He couldn't remember much, just the strange taste of electricity on his swollen tongue and the smell of metal and stone.

He could remember the lives of men that were not him.

Altair, the man who walked as he wanted before subcoming to the shadows as a Master; Ezio, a man thirsty for revenge but then poisoned by its never-ending hunger; Haytham and Connor, a father and his son who tried to kill the other over their differences, before realizing what they had in common.

He could remember all these memories, all these lives lived so long ago, but he couldn't remember _him_. Couldn't remember why his right arm tingled or why he wanted to be high up to see the surrounding area.

 _Get to a vantage point. Have the upper hand of your enemies_.

That's what it was telling him, and his left wrist felt bare without the familiar rub of leather. Instead, all he found was a design of dark ink that only raised more questions.
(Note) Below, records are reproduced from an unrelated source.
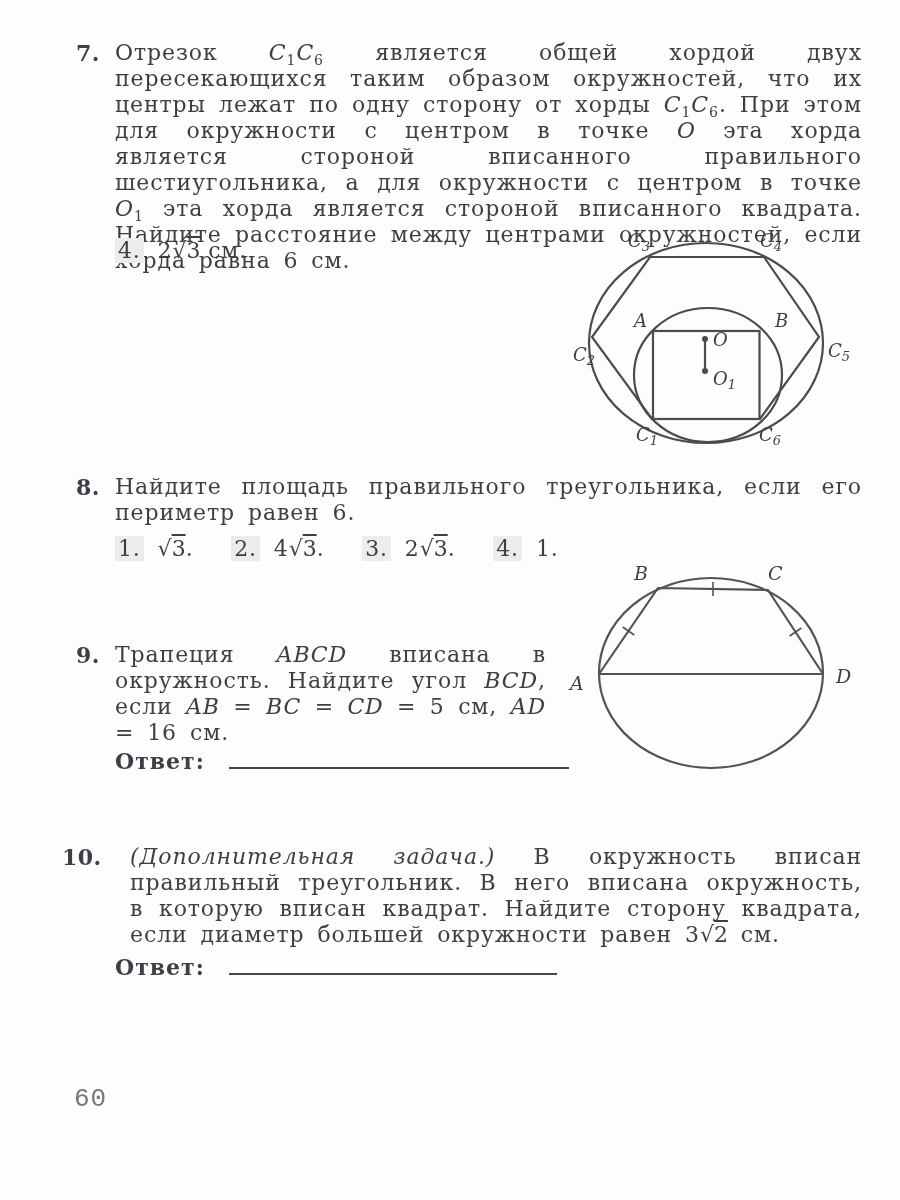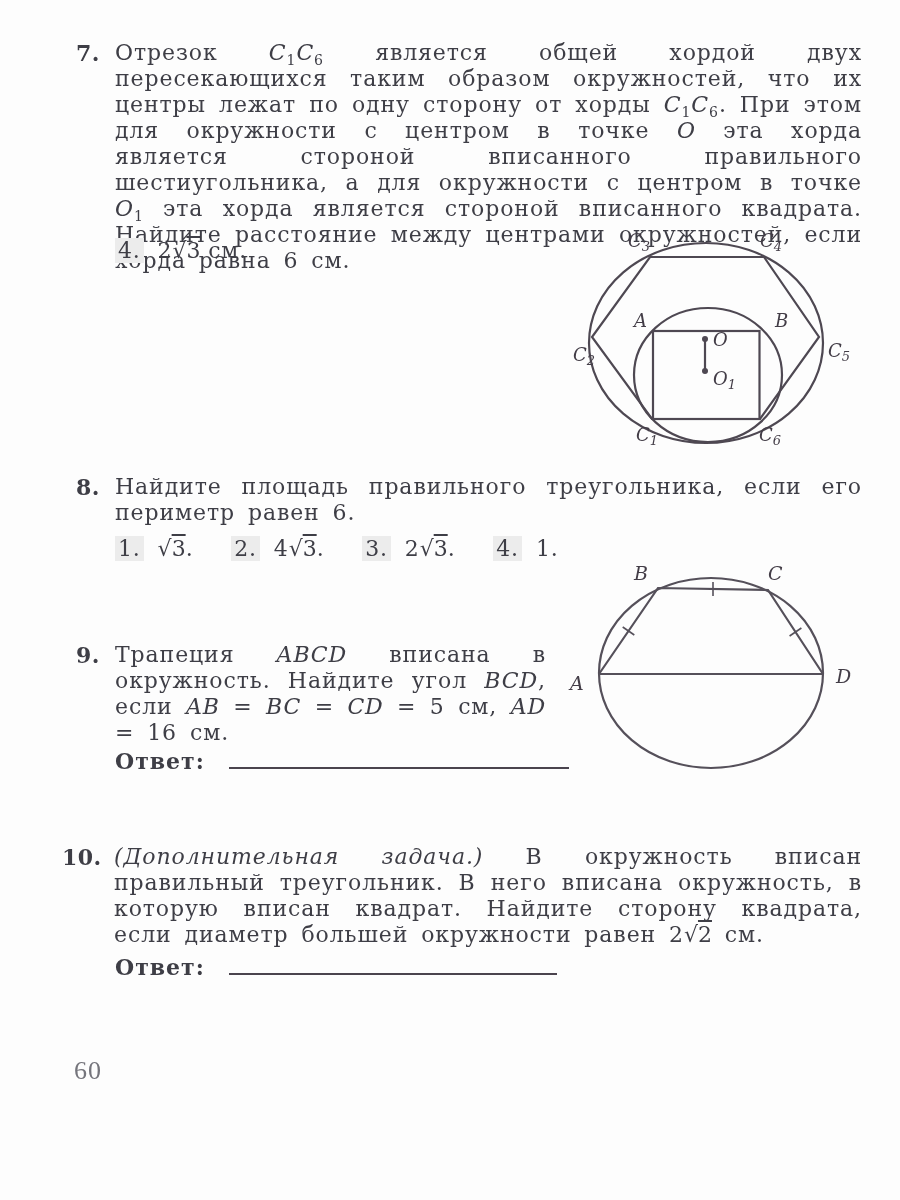--- a/index.html
+++ b/index.html
@@ -54,22 +54,22 @@
     margin-left:24px;
   }
   .fig { position:absolute; }
   .fig text {
     font-family:"DejaVu Serif", serif;
     font-style:italic;
     fill:#433d47;
   }
   .pageno {
     position:absolute;
-    left:74px; top:1056px;
-    font-family:Liberation Serif, serif;
+    left:74px; top:1084px;
+    font-family:Liberation Mono, monospace;
     font-size:26px;
     color:#75757c;
     letter-spacing:1px;
   }
 </style>
 </head>
 <body>
 
 <div class="page">
 
@@ -133,23 +133,23 @@
 
   <section class="prob" style="left:76px; top:642px; width:470px;">
     <div class="pnum" style="width:39px;">9.</div>
     <div class="ptext"><span>Трапеция </span><span class="it">ABCD</span><span> вписана в окружность. Найдите угол </span><span class="it">BCD</span><span>, если </span><span class="it">AB</span><span> = </span><span class="it">BC</span><span> = </span><span class="it">CD</span><span> = 5 см, </span><span class="it">AD</span><span> = 16 см.</span></div>
   </section>
 
   <div class="ans" style="left:115px; top:748px;">
     <span class="alab">Ответ:</span><span class="aline" style="width:340px;"></span>
   </div>
 
-  <section class="prob" style="left:62px; top:844px; width:800px;">
+  <section class="prob" style="left:62px; top:844px; width:800px;gap:16px;">
     <div class="pnum" style="width:52px;">10.</div>
-    <div class="ptext"><span class="it">(Дополнительная задача.)</span><span> В окружность вписан правильный треугольник. В него вписана окружность, в которую вписан квадрат. Найдите сторону квадрата, если диаметр большей окружности равен 2</span><span class="sq"><span class="sg">√</span><span class="rr">2</span></span><span> см.</span></div>
+    <div class="ptext"><span class="it">(Дополнительная задача.)</span><span> В окружность вписан правильный треугольник. В него вписана окружность, в которую вписан квадрат. Найдите сторону квадрата, если диаметр большей окружности равен 3</span><span class="sq"><span class="sg">√</span><span class="rr">2</span></span><span> см.</span></div>
   </section>
 
   <div class="ans" style="left:115px; top:954px;">
     <span class="alab">Ответ:</span><span class="aline" style="width:328px;"></span>
   </div>
 
   <div class="pageno">60</div>
 
 </div>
The crunch of snow outside the door caught his attention just before the door opened. He had no time to hide or lay back down, to give the illusion he was still asleep. The person had their back to him, dragging in a tarp of chopped wood. The wind blew in snow and the tarp dragged it in as well. He watched them shake out their boots and dust off their jacket, before turning to him.

She looked at him, her tan skin darker in the shadows but er eyes were a smooth hazel. A dust of freckles were sprinkled over her nose and across the apples of her cheeks. Her long black hair was pulled back into a braid that was thrown across her left shoulder.

There was a hunting knife holstered on her right thigh but no other weapons to make her a threat. Not that he could defend himself at the moment, anyway.

"It's about time you woke up," she says, her voice raspy from the harsh cold air outside the cabin. There's a trickle of sweat down her cheek as she sheds her thick coat and hangs in on the back of a chair.

He opens his mouth to speak, but his throat is dryer than his sarcasm and he goes into a coughing fit. Doubling over, his chest constricting and contracting with each hack, she comes to his side and offers a ladle of melted snow. It was cool on his tongue, and the ache in his throat ebbed away.

"You've been out for almost a week, you need to put fluid in your body."

He nods and gulps from the ladle, but she makes him wait for the second.

"You'll throw it back up if you drink too fast. Let it settle."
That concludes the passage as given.